Wat mensen als Weidel en Raisa naast een gedegen links-rechts definitie namelijk ook duidelijk ontberen is een fatsoenlijk begrip van het nationaalsocialisme. Zij hakken de naam in twee stukken, leggen het “nationaal”-deel terzijde en paraderen triomfantelijk rond met “socialisme”. Dat is logischerwijs debiel. Als we al etymologische waarde willen hechten aan de officiële naam van Hitlers partij en de door hem gedragen ideologie, dan kunnen de woorden nationaal en socialisme beslist niet zonder elkaar. Het nationaalsocialisme beloofde een warme hand, maar alleen voor diegenen die binnen de Volksgemeenschap vielen. Het punt is echter dat die warme hand in de verste verte niet socialistisch was. De NSDAP noemde zichzelf een arbeiderspartij, maar was een volkspartij.6 Dat was niet alleen de praktijk, maar ook de theorie. Hitler wilde geen socialistische samenleving bouwen, geen gemeenschappelijk bezit van de productiemiddelen invoeren en klassenstrijd was precies het tegenovergestelde van wat hij nastreefde.

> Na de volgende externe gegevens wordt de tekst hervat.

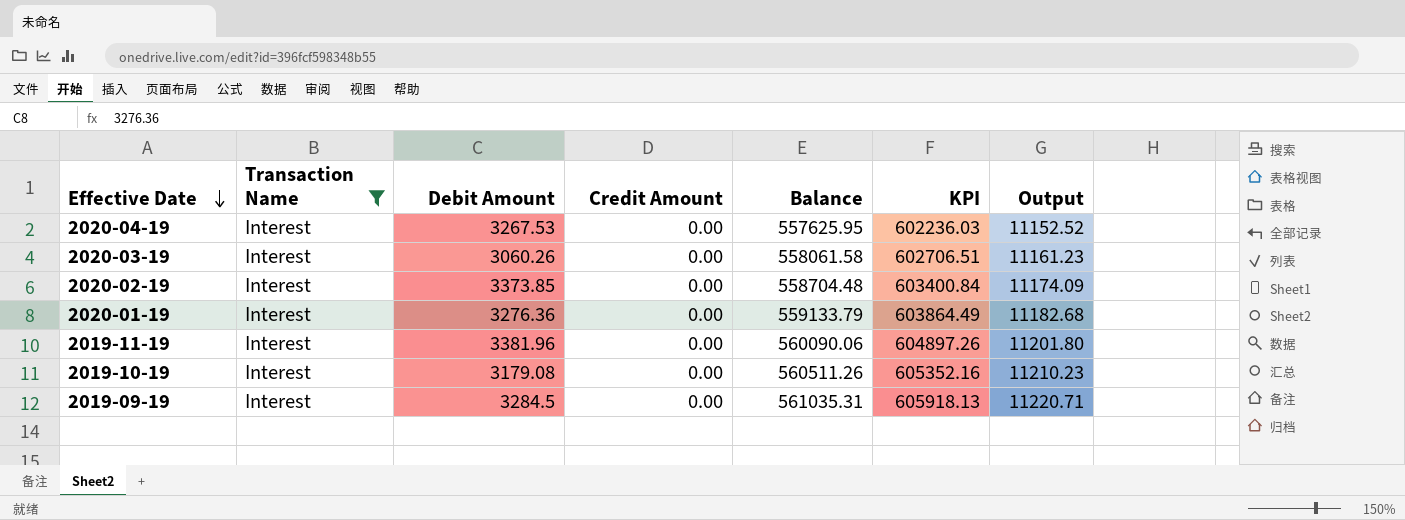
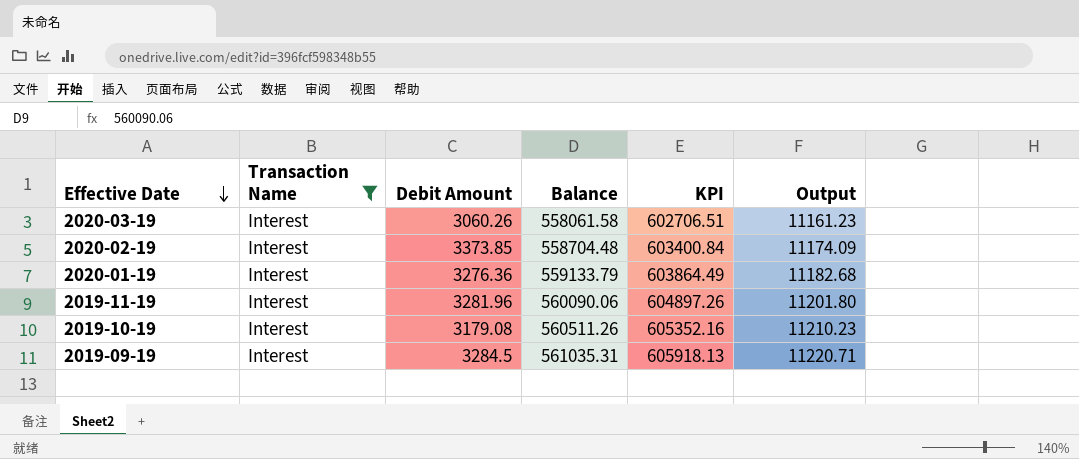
column Credit Amount | position: 4 -> none
row 2020-04-19: Interest | 3267.53 | 0.00 | 557625.95 | 602236.03 | 11152.52 -> none
2019-11-19 | Debit Amount: 3381.96 -> 3281.96

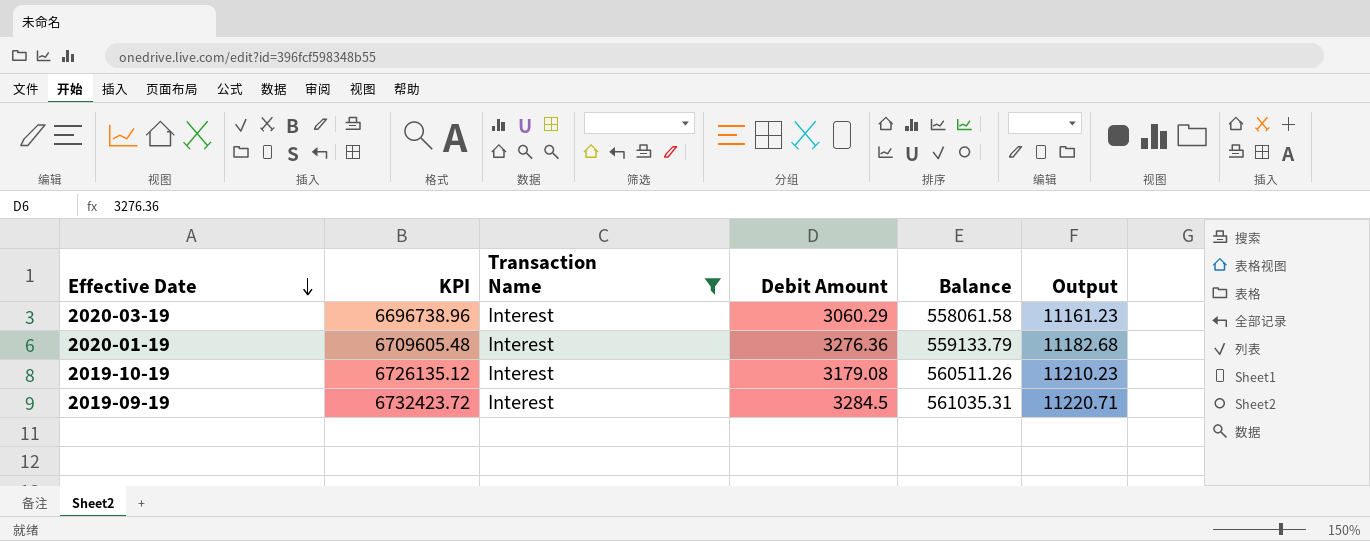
column KPI | formula: [Balance] * 1.08 -> [Balance] * 12
column KPI | position: 5 -> 2
row 2020-02-19: Interest | 3373.85 | 558704.48 | 603400.84 | 11174.09 -> none
row 2019-11-19: Interest | 3281.96 | 560090.06 | 604897.26 | 11201.80 -> none
2020-03-19 | Debit Amount: 3060.26 -> 3060.29

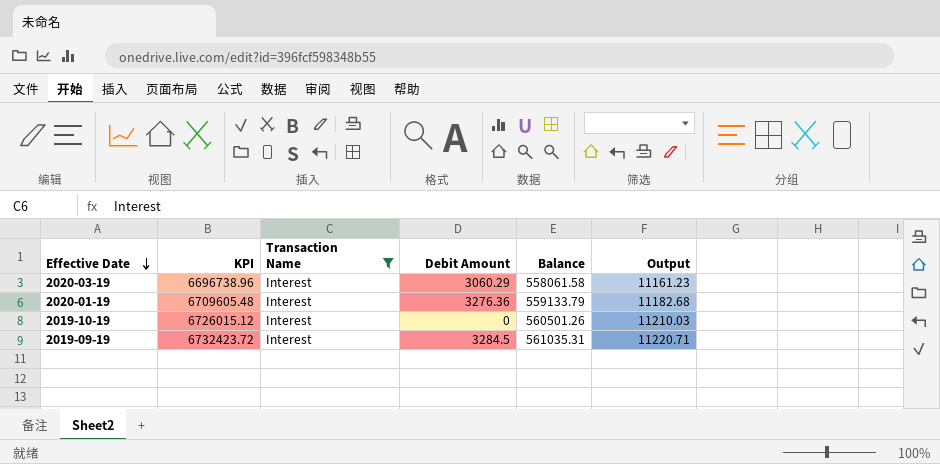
2019-10-19 | KPI: 6726135.12 -> 6726015.12
2019-10-19 | Debit Amount: 3179.08 -> 0
2019-10-19 | Balance: 560511.26 -> 560501.26
2019-10-19 | Output: 11210.23 -> 11210.03

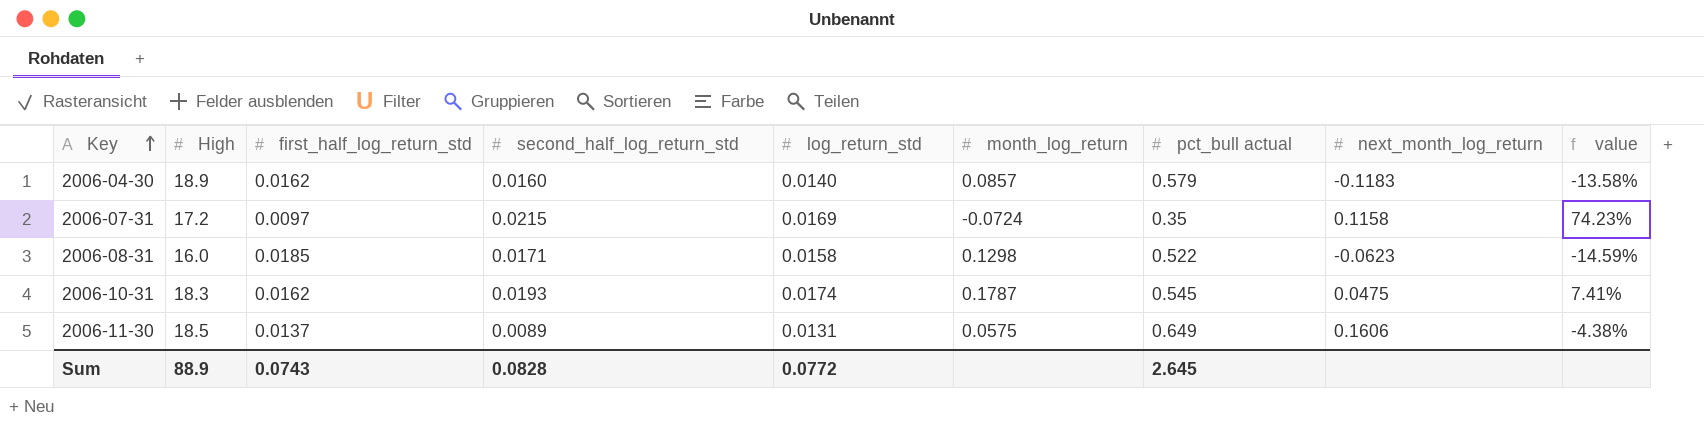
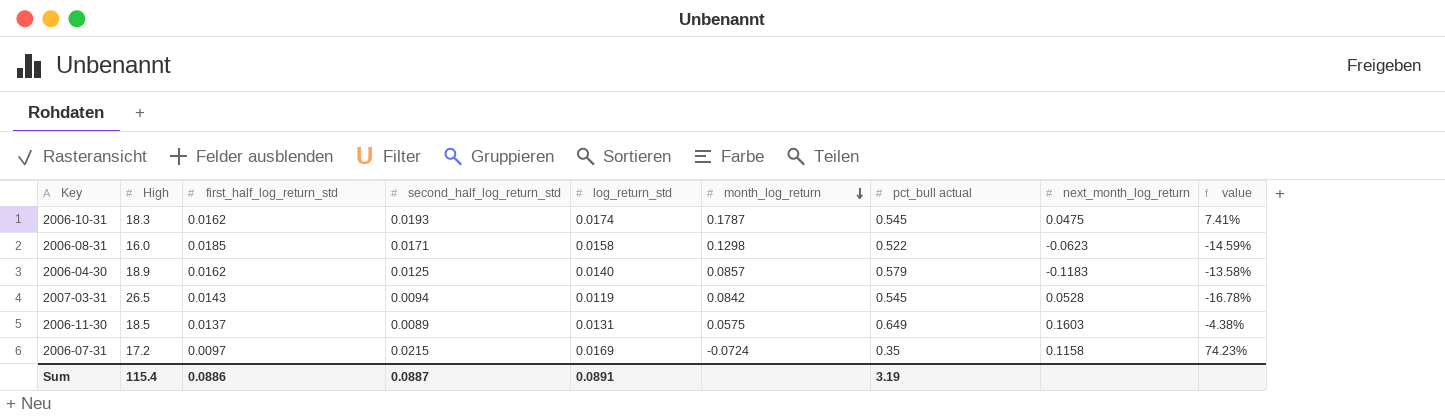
row order: Key ascending -> month_log_return descending
2006-04-30 | second_half_log_return_std: 0.0160 -> 0.0125
row 2007-03-31: none -> 26.5 | 0.0143 | 0.0094 | 0.0119 | 0.0842 | 0.545 | 0.0528 | -16.78%
2006-11-30 | next_month_log_return: 0.1606 -> 0.1603
Sum | High: 88.9 -> 115.4
Sum | first_half_log_return_std: 0.0743 -> 0.0886
Sum | second_half_log_return_std: 0.0828 -> 0.0887
Sum | log_return_std: 0.0772 -> 0.0891
Sum | pct_bull actual: 2.645 -> 3.19

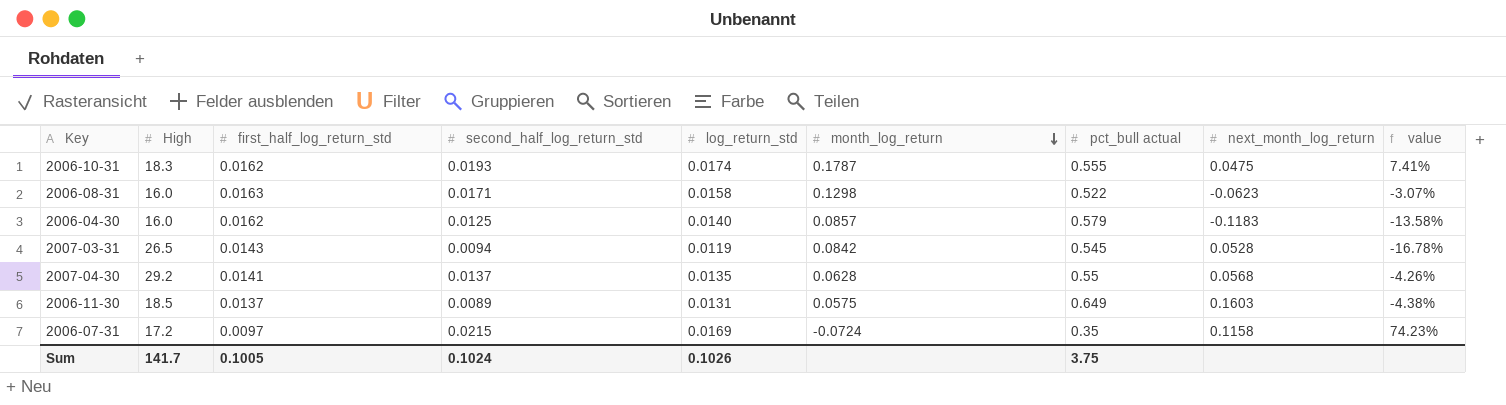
2006-10-31 | pct_bull actual: 0.545 -> 0.555
2006-08-31 | first_half_log_return_std: 0.0185 -> 0.0163
2006-08-31 | value: -14.59% -> -3.07%
2006-04-30 | High: 18.9 -> 16.0
row 2007-04-30: none -> 29.2 | 0.0141 | 0.0137 | 0.0135 | 0.0628 | 0.55 | 0.0568 | -4.26%
Sum | High: 115.4 -> 141.7
Sum | first_half_log_return_std: 0.0886 -> 0.1005
Sum | second_half_log_return_std: 0.0887 -> 0.1024
Sum | log_return_std: 0.0891 -> 0.1026
Sum | pct_bull actual: 3.19 -> 3.75

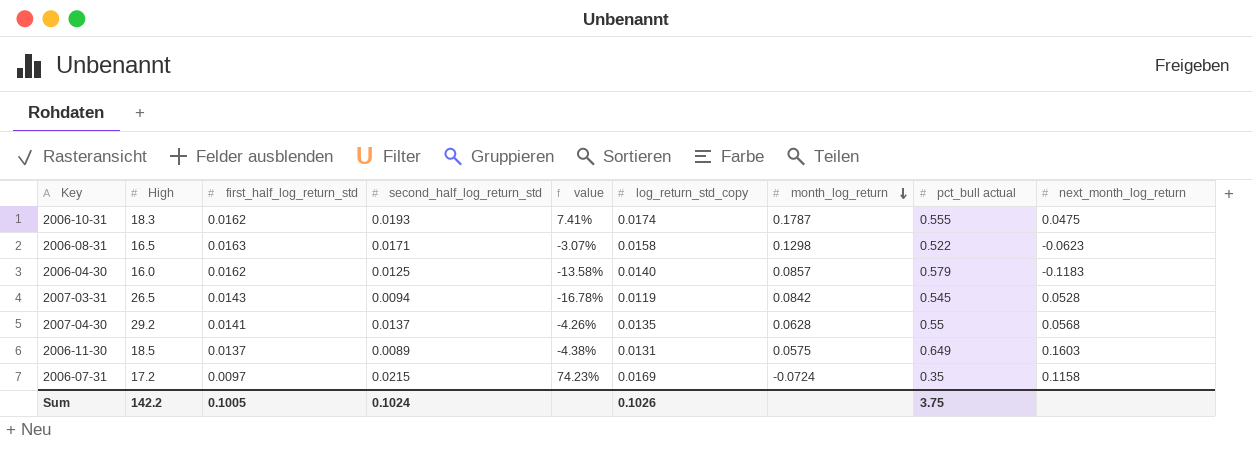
column value | position: 9 -> 5
column name: log_return_std -> log_return_std_copy
2006-08-31 | High: 16.0 -> 16.5
Sum | High: 141.7 -> 142.2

Voor de nationaalsocialisten betekende socialisme hetzelfde als nationale solidariteit en arbeid hetzelfde als de nationale strijd om het bestaan. In de kern is het nationaalsocialisme immers radicaal etnonationalisme dat het volk of, in het nationaalsocialistisch lexicon, de Volksgemeenschap wil organiseren in de staat en de staat in dienst wil stellen van de Volksgemeenschap.7 In dat licht moet ook de omgang met klasse worden gezien. Het nationaalsocialisme had niet tot doel om de Duitse klassensamenleving af te schaffen en de levensstandaard en het aanzien van alle Duitsers te effenen. Het eiste enkel dat de nationale en etnische identiteit van de Duitsers op de eerste plaats kwam, voor hun klasse, en dat ze, als het erop aankwam, schouder aan schouder zouden staan voor Duitsland.
Dat alles laat weinig over van een linkse lezing van het nationaalsocialisme, maar het brengt ons nog niet geheel bij het predicaat extreemrechts. De ganzenpas daarnaartoe loopt, logischerwijs, over de omgang van het nationaalsocialisme met iedereen die buiten de boot van de Volksgemeenschap viel, ofwel omdat diegenen niet mee konden vechten om het bestaan, ofwel omdat diegenen vreemd bloed hadden. Voor hen was er geen genade. Het volle gewicht van het sociaal-darwinisme werd hier in het veld gesteld: de sterken overheersen de zwakkeren, de gezonden de zieken, het meesterras de onderrassen en degenen die helemaal onderaan staan kunnen of moeten worden uitgeroeid. Ik zou erover kunnen uitweiden, maar de daden die uit het gedachtegoed voortvloeiden zijn zo bekend dat ik niet te lang van stof wil zijn: Aktion T4, Generalplan Ost, de Holocaust. De hiërarchie is hier klinkklaar, de extremiteit evenzeer. Uiteindelijk is dat wat Hitler extreemrechts maakt. Zo bezien voelt dat vanzelfsprekend, maar blijkbaar is een uitleg toch nodig. We moeten immers nog wel even door met Weidel en helaas - vrees ik - ook met Raisa.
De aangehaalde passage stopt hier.